Yes, the current mirror tracker could easily be adapted to do this.

>
> A similar solution for wwwmaster, of course.
>

The major problem with wwwmaster is that we need multimaster replication
to handle it properly, without having a single point of failure. Slony 1
will not resolve that basic issue.

> wwwmaster
> ---------
> If you hit the ftp browser (or a download link), and then
> click anything
> in the menu, you get the whole site served from wwwmaster. If
> the above
> is fixed, so mirrors are all referred to as www.postgresql.org, it
> should be as simple as sticking a <base href> in there or
> something. BUt
> until then, perhaps some creative coding in the framework can
> fix it so
> links that are hit on wwwmaster point back to www whereas the static
> site uses relative links only?

Yes, I need to think about this. At the moment, the flags on the mirror
pages have been hardcoded back to www, but a better solution is needed.

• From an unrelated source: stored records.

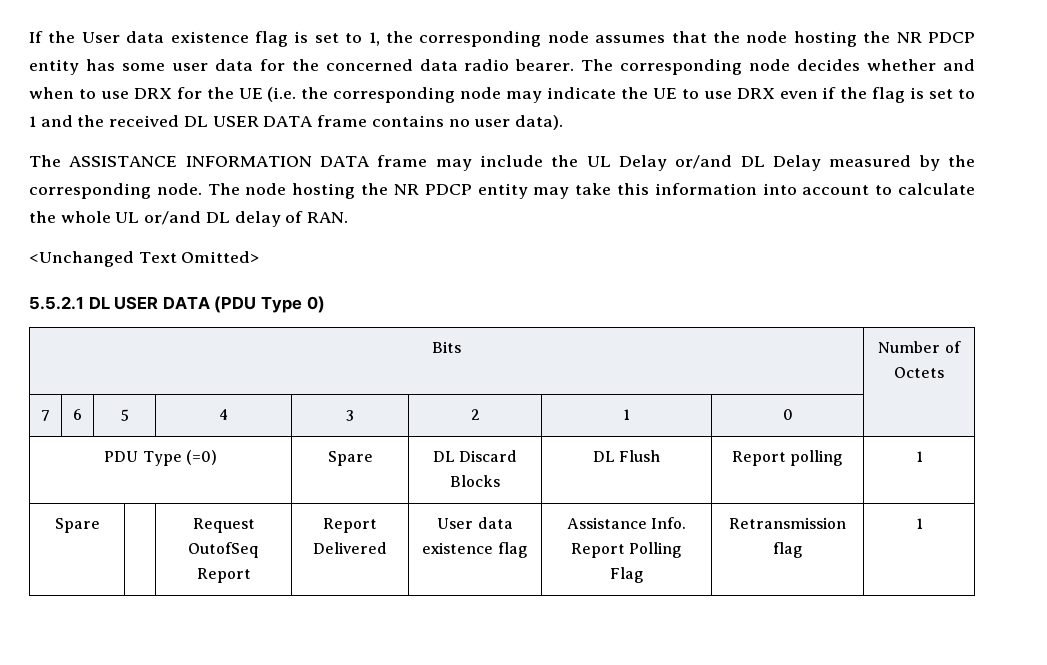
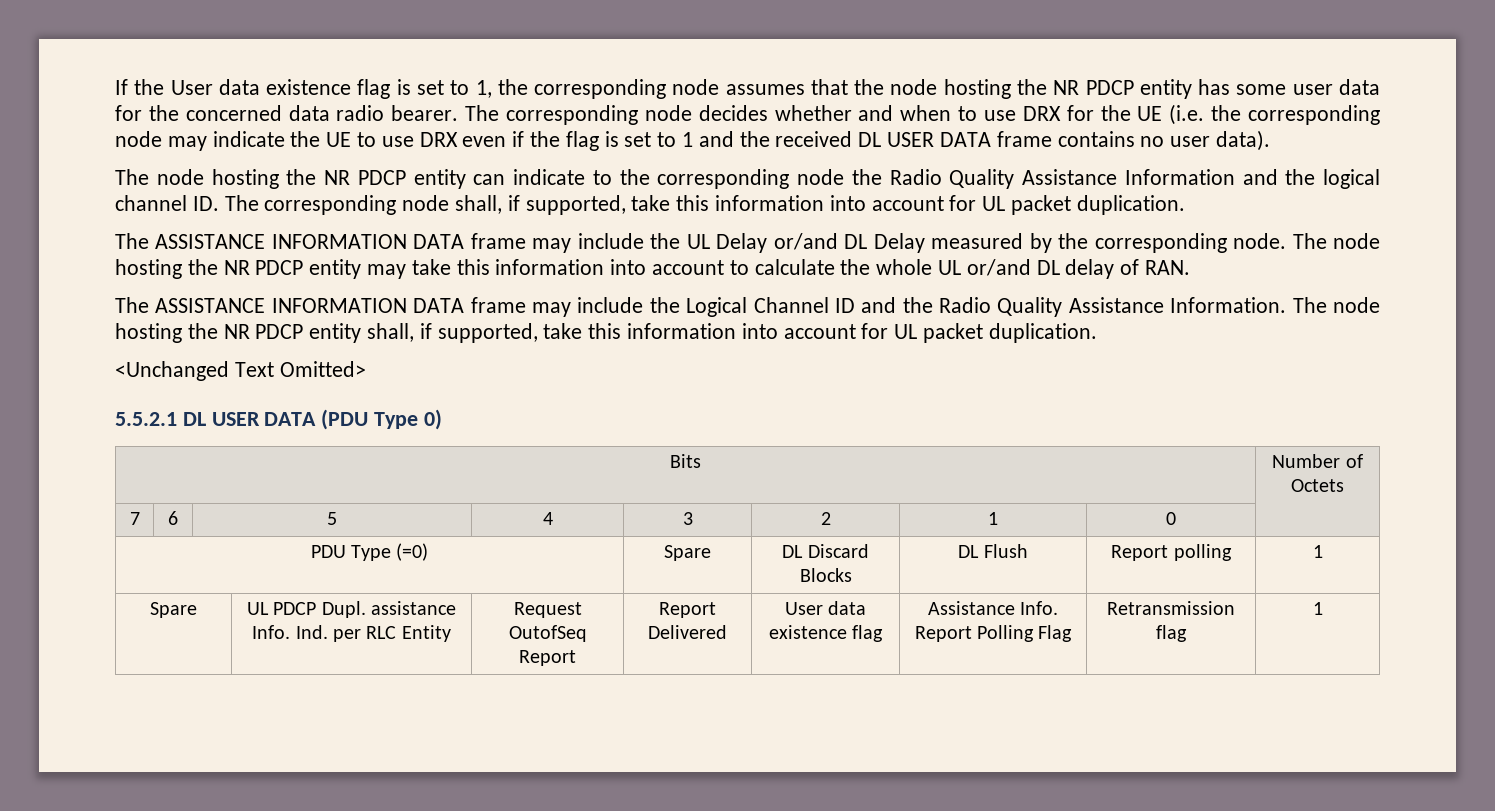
+ The node hosting the NR PDCP entity can indicate to the corresponding node the Radio Quality Assistance Information and the logical channel ID. The corresponding node shall, if supported, take this information into account for UL packet duplication.
+ The ASSISTANCE INFORMATION DATA frame may include the Logical Channel ID and the Radio Quality Assistance Information. The node hosting the NR PDCP entity shall, if supported, take this information into account for UL packet duplication.
- Spare | | Request OutofSeq Report | Report Delivered | User data existence flag | Assistance Info. Report Polling Flag | Retransmission flag | 1
+ Spare | UL PDCP Dupl. assistance Info. Ind. per RLC Entity | Request OutofSeq Report | Report Delivered | User data existence flag | Assistance Info. Report Polling Flag | Retransmission flag | 1

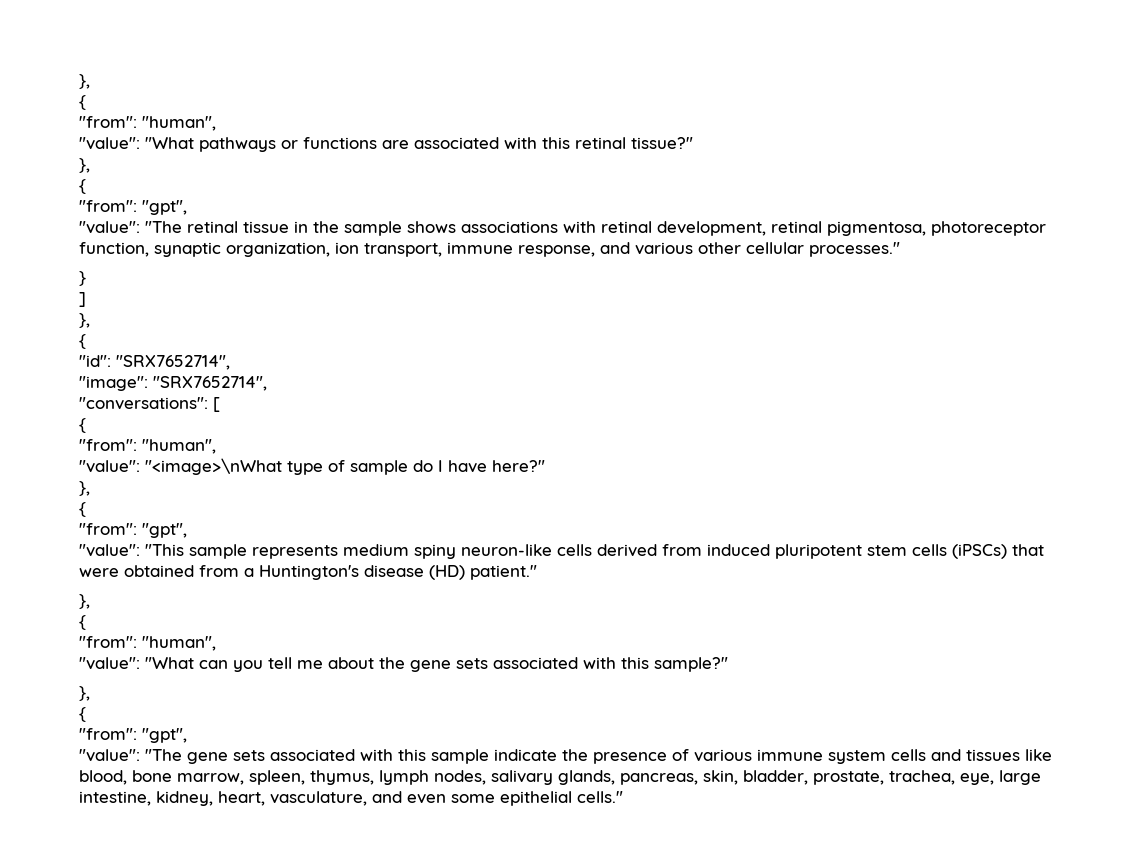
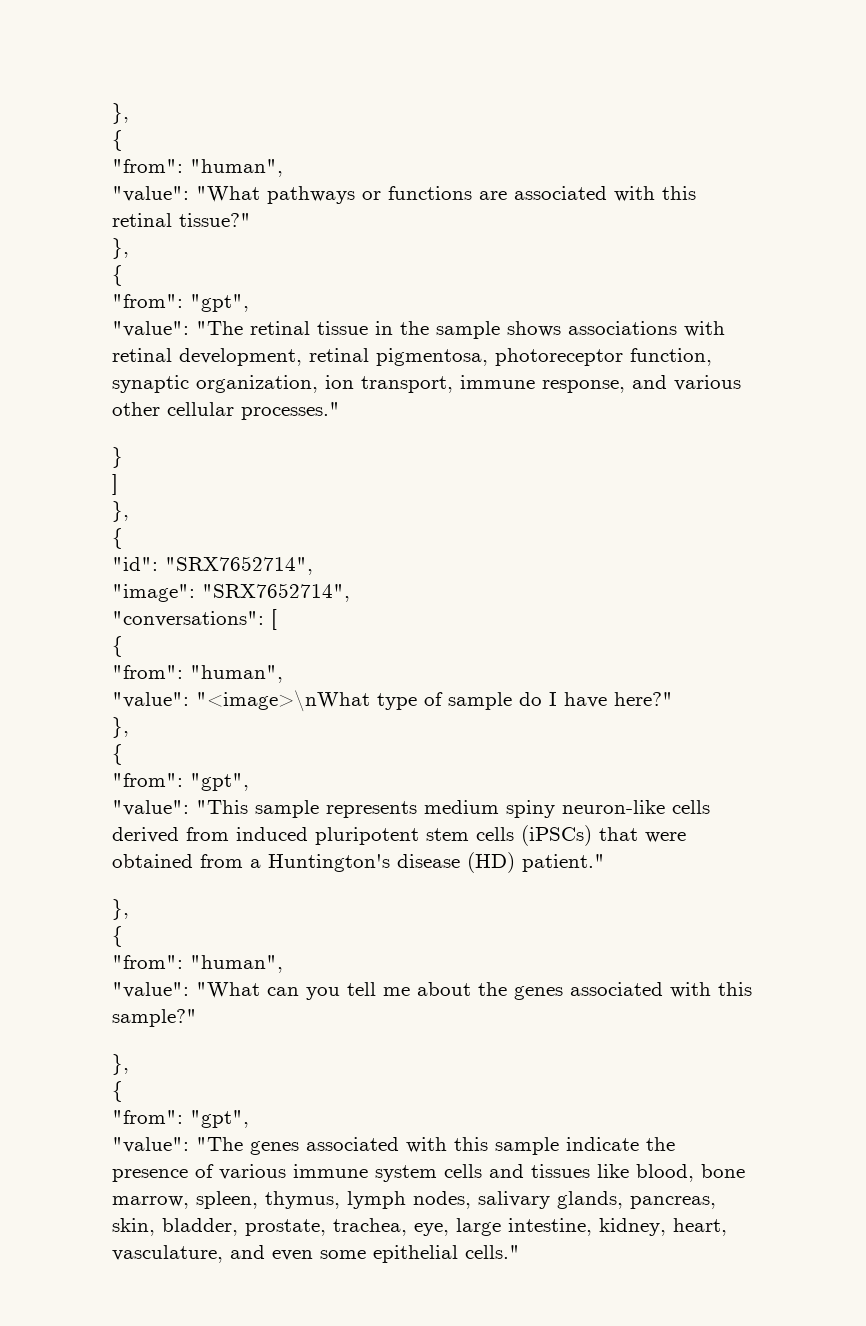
- "value": "What can you tell me about the gene sets associated with this sample?"
+ "value": "What can you tell me about the genes associated with this sample?"
- "value": "The gene sets associated with this sample indicate the presence of various immune system cells and tissues like blood, bone marrow, spleen, thymus, lymph nodes, salivary glands, pancreas, skin, bladder, prostate, trachea, eye, large intestine, kidney, heart, vasculature, and even some epithelial cells."
+ "value": "The genes associated with this sample indicate the presence of various immune system cells and tissues like blood, bone marrow, spleen, thymus, lymph nodes, salivary glands, pancreas, skin, bladder, prostate, trachea, eye, large intestine, kidney, heart, vasculature, and even some epithelial cells."

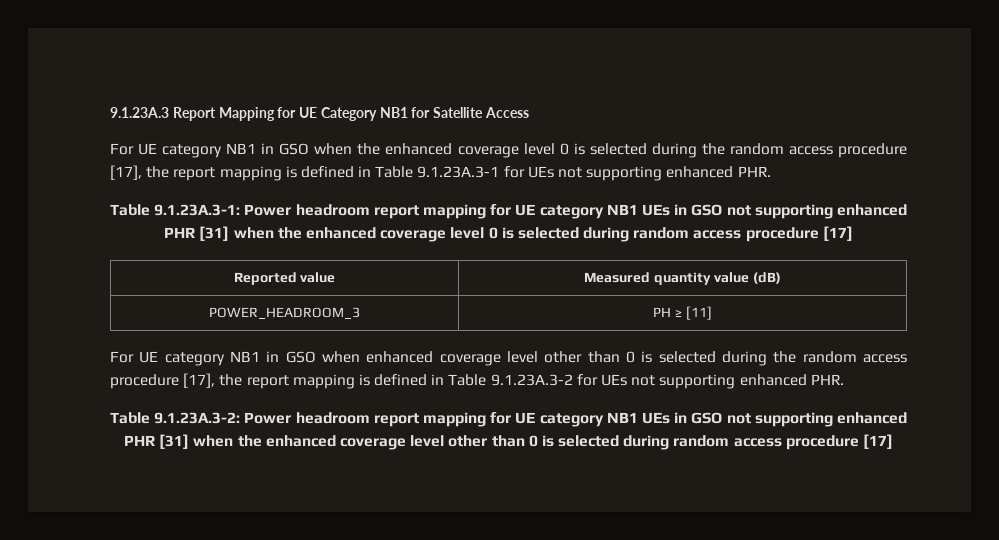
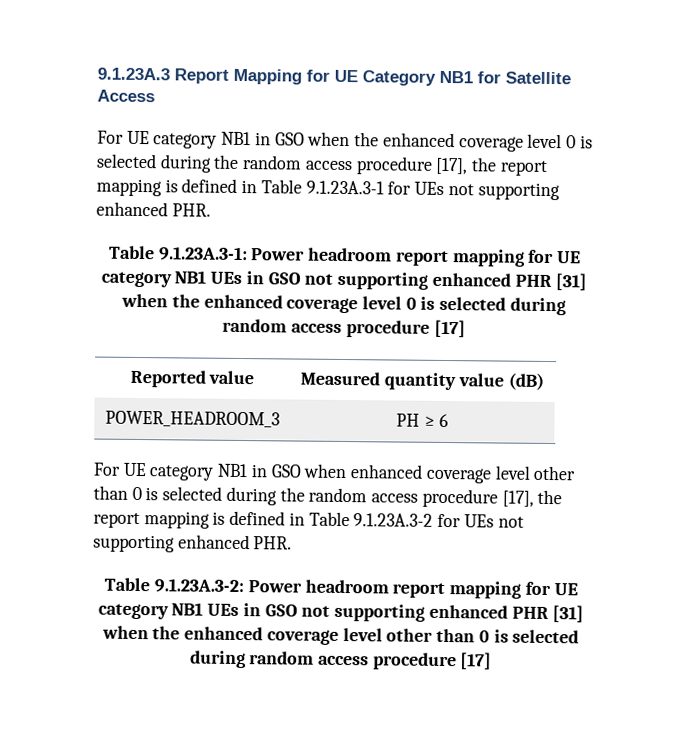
- POWER_HEADROOM_3 | PH ≥ [11]
+ POWER_HEADROOM_3 | PH ≥ 6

> Wow. That was a lot longer than initially intended. Hope
> someone has the
> patience to read it all ;-)

I did :-)

/D

Re: Thoughts on the mirroring system etc

From
"Magnus Hagander"
Date:
>> And if I'm stepping on someones toes here, let me apologize
>> in advance.
>
>Only really mine - and I knew you were writing this :-)

:-)
Well, feel free to tell me to stop ;-)


>As an example, I run www.uk.postgresql.org. On the 10th Jan, a date
>picked pretty much at random, I logged 2448 http requests. Each hit on
>the homepage results in about 30(!) httpd requests, so
>represents as few
>as 82 hits!
>
>Yesterday, release day, I only logged 2387 hits!!

Which proves my point (and yours). Thanks :-)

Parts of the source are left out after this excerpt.